The resident coordinator is the designated representative of the United Nations Secretary-General in each country. This officer, appointed by the Secretary-General (previously, the resident coordinator was the highest authority of the UNDP in each country), represents the set of funds, programmes, and other bodies of the UN before each national government. Some of the resident coordinator’s main functions are to engage in dialogue and establish collaboration channels with the country’s government, ensure coordinated work in all parts of the United Nations System at the country level, and strengthen dialogue with multiple national stakeholders (civil society, private sector, the academic community, etc.).
United Nations Development Coordination Office  – DCO
This office predates the reform, but its organization chart and functions have been modified to strengthen its structure and improve dialogue with regions and UN teams in countries. The DCO works directly under the Secretary-General, is headquartered in New York, and has regional directors in each of the five UN operating regions.
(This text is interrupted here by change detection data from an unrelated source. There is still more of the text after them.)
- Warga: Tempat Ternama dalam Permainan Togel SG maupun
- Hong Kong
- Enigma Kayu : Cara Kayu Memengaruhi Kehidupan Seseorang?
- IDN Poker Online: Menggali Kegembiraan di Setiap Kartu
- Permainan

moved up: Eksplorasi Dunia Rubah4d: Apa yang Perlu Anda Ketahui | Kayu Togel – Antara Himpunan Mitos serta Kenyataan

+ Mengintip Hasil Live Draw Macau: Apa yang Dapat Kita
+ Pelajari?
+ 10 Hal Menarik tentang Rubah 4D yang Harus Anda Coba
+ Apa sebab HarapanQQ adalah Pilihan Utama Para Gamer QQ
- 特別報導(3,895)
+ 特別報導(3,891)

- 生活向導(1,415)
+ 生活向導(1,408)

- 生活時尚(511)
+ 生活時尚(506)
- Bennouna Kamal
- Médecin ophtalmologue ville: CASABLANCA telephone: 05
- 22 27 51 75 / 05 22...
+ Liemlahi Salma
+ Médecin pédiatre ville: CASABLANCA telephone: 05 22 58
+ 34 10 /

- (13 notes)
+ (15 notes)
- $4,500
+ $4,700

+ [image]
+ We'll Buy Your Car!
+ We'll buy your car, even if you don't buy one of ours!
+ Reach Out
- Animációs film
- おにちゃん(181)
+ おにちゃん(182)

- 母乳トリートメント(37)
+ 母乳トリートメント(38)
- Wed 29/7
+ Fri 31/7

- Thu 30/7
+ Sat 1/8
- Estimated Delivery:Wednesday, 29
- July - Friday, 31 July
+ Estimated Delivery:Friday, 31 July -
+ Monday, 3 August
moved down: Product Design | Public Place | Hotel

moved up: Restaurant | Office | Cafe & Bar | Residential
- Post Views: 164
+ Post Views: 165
Its functions are to manage and supervise the resident coordinator system, ensure that its offices have the capacity, skills, tools, and financing required, and contribute to shaping and implementing policies, programmes, and operations in countries. Additionally, it acts as secretary for the United Nations Sustainable Development Group.
United Nations Sustainable Development Group (UNSDG)
It gathers the executive directors of 37 regional commissions, agencies, funds, programmes, and specialized bodies of the United Nations System, who work on defining collaborative policies and joint decision-making. They meet twice a year under the Deputy Secretary-General of the United Nations. Its co-chair is the head of the United Nations Development Program, and its secretary is the United Nations Development Coordination Office.
If necessary, a UNSDG Central Group, integrated by DESA, FAO, IOM, OUNHCHR, UNDP, UNEP, UNESCO, UNFPA, UNHCR, Unicef, UN Women, WFP, WHO, and the current representative of the regional economic commissions, may be convened to treat any specific issue.